Ehsani2’s oversimplified theories (presented in previous posts) that free markets and free flow of foreign capital is the “miracle” which lifts Syria among developed countries is still unproven. It has not happened so anywhere in the world. First any nation needs stability and security, only then economical development is possible. Neoconservative “economists” learn that lesson now in Iraq.

By the way, Milton Friedman the great “free market” economist gave instructions to Augusto Pinochet (we all remember how this tyrant got in power). “Our ability to destroy tyrants” indeed.

Thumb up 0 Thumb down 0

October 12th, 2006, 12:27 pm

 

18. norman said:

The whole Hareri investigation is a scam to presure Syria into submition and has nothing to do with justice it is a way to pay back the Saudi for their support of the American in Iraq and for losing Iraq to Sheia it is a way to istablish a Christian seremonial presidency in Lebanon while making the sunni led GOV the real power in Lebanon to appease the Islamic fundimentalist ,It is ammazing how wrong the American policy in the mideast.

Thumb up 0 Thumb down 0

October 12th, 2006, 1:13 pm

 

19. Ehsani2 said:

Dubai Jazz,

I hope that our Scandinavian friend Simohurtta partially helped answer your question.

Never mind that his Swedish Neighbors decided to award the Nobel prize in Economics to a U.S. economist who believes that differences in “dynamism” explains the relative success of the American economic system when compared to its European counterpart.
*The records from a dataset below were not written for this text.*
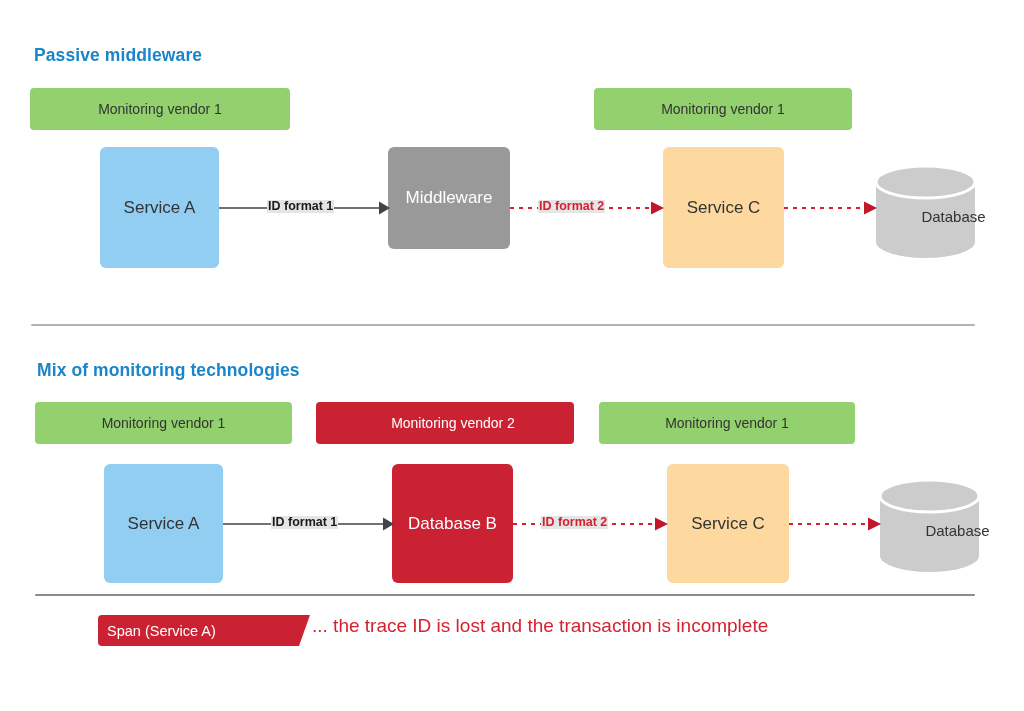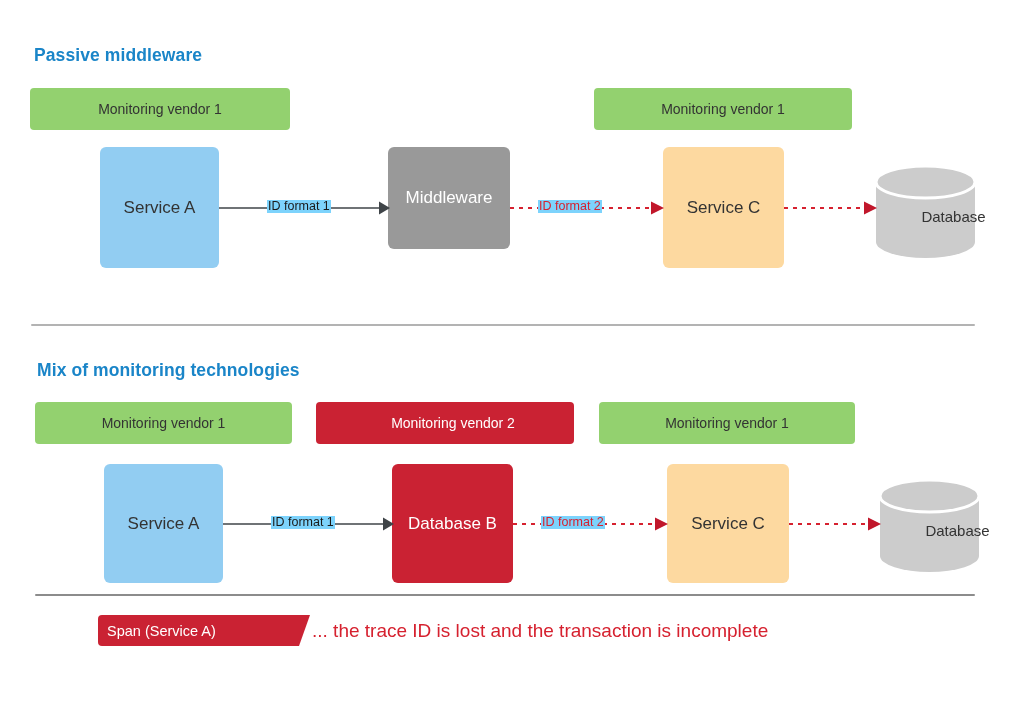--- a/index.html
+++ b/index.html
@@ -113,9 +113,9 @@
   .edge-label {
     position: absolute;
     font-size: 12.5px;
-    font-weight: normal;
-    white-space: nowrap;
-    background: #7dd3fc;
+    font-weight: bold;
+    white-space: nowrap;
+    background: #e5e5e5;
     padding: 0 1px;
     line-height: 1;
   }

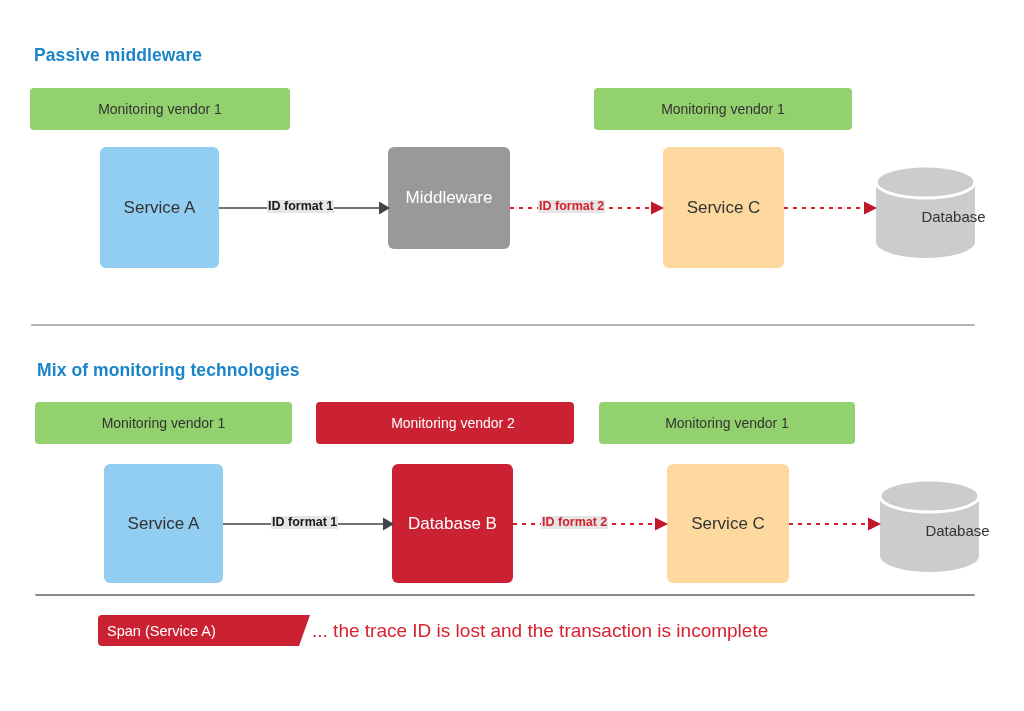--- a/index.html
+++ b/index.html
@@ -141,7 +141,6 @@
     left: 98px;
     top: 615px;
     display: flex;
-    align-items: center;
   }
   #legend-badge {
     position: relative;

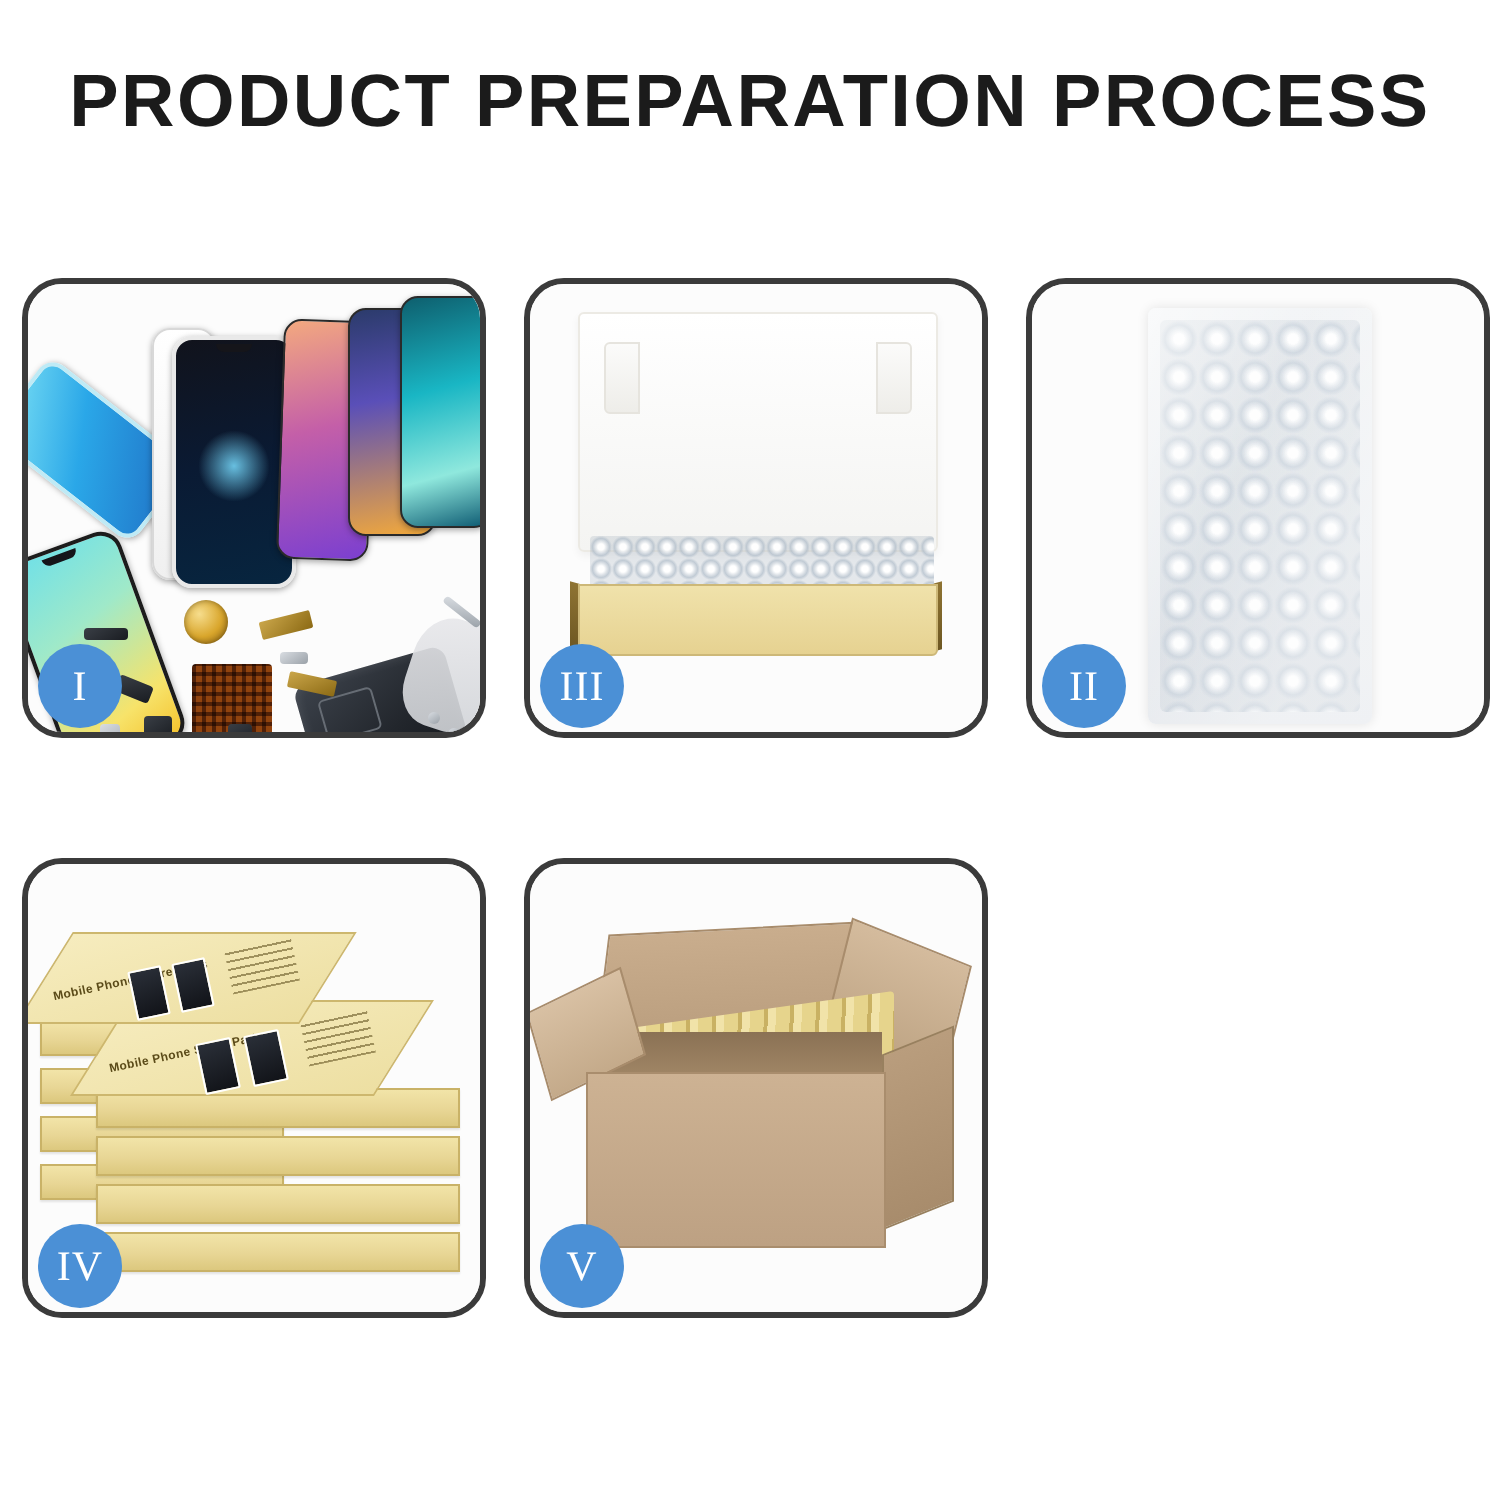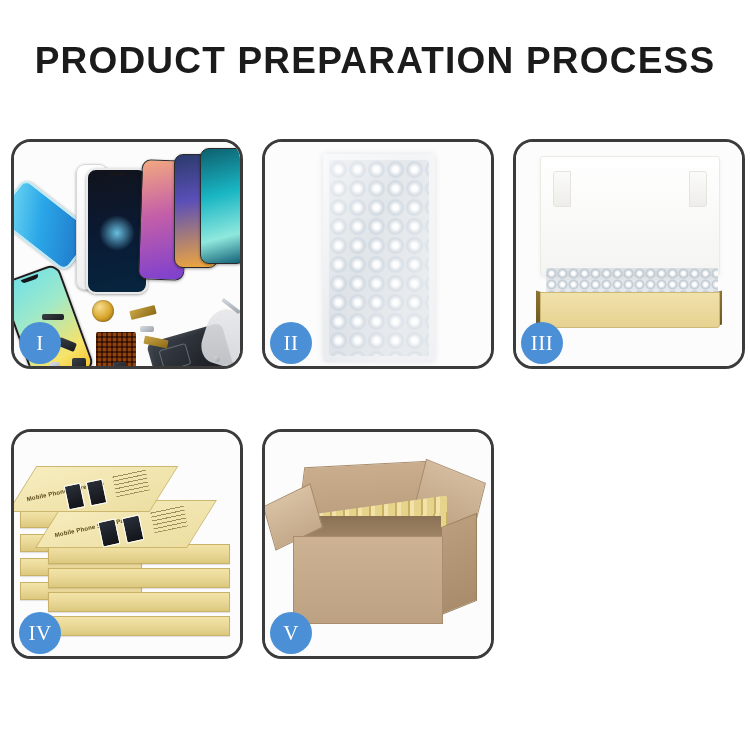--- a/index.html
+++ b/index.html
@@ -27,7 +27,7 @@
     letter-spacing: 1.2px;
     color: #1b1b1b;
     line-height: 1.0;
-    margin: 12px;
+    margin: 2px;
     white-space: nowrap;
   }
   .subtitle {

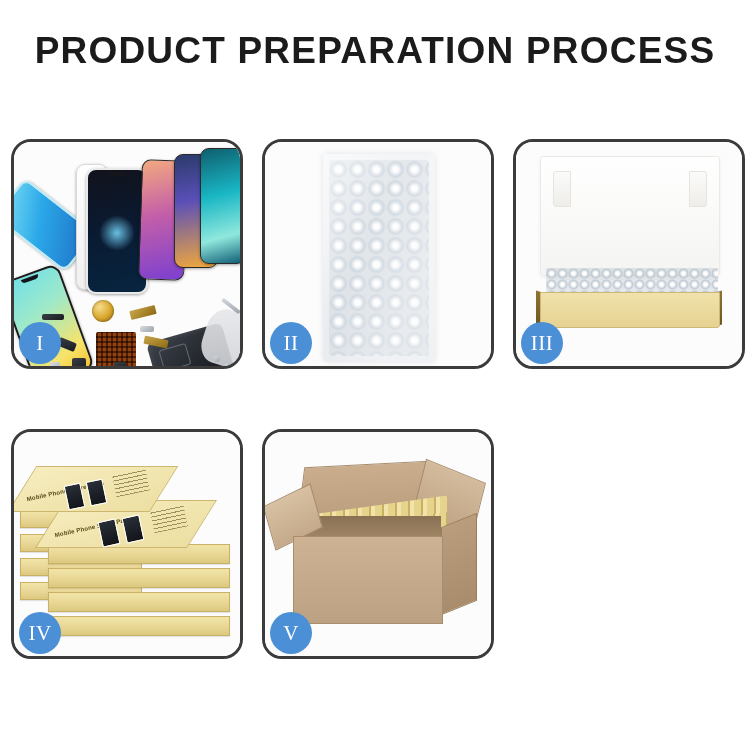--- a/index.html
+++ b/index.html
@@ -401,16 +401,6 @@
 
   <div class="panel">
     <div class="scene">
-      <div class="bubble-sheet">
-        <div class="bubble-inner"></div>
-        <div class="bubble-sheen"></div>
-      </div>
-    </div>
-    <div class="badge">II</div>
-  </div>
-
-  <div class="panel">
-    <div class="scene">
       <div class="m3-lid">
         <div class="m3-lid-tab-l"></div>
         <div class="m3-lid-tab-r"></div>
@@ -421,6 +411,16 @@
       <div class="m3-front"></div>
     </div>
     <div class="badge">III</div>
+  </div>
+
+  <div class="panel">
+    <div class="scene">
+      <div class="bubble-sheet">
+        <div class="bubble-inner"></div>
+        <div class="bubble-sheen"></div>
+      </div>
+    </div>
+    <div class="badge">II</div>
   </div>
 
   <div class="panel">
Perhaps, he ought to call the committee and complain that a Socialist economist like himself was a more worthy winner.

Dubai Jazz,

Syria comment is one of the forums, which allow Syrians to vent out against the U.S., Israel, certain Lebanese politicians and the majority of Gulf Monarchs.

Thanks to a number of strategic blunders by their leader, Syrians find themselves unfairly targeted. They cannot fathom how Lebanese politicians who had traditionally behaved like mice when addressing their leader suddenly have the courage and audacity to attack him so vociferously and publicly.

As for America, hating the top dog is human nature. American foreign policy has undergone a massive transformation under this Administration. Not surprisingly, this is not taken well in the region. While on topic, it is worth mentioning this fact:

As I was growing up in Syria, the consensus had always been that people like Saddam and the Assads are only in power because the Americans wanted them there. The conventional thinking has always been that they were agents of the west, hand picked to control their societies. Once the U.S. decided to remove a person like Saddam from power, such widespread predictions of a secret deal between America and Arab dictators were quickly forgotten. Traditional conspiracy theories of such deals have given way to more conventional theories. The same people who criticized America for supporting people like Saddam and Assad quickly turned into thinking that rather than being agents supported by the West, these were great national heroes who are brave enough to stand up to the new crusaders dressed as American marines.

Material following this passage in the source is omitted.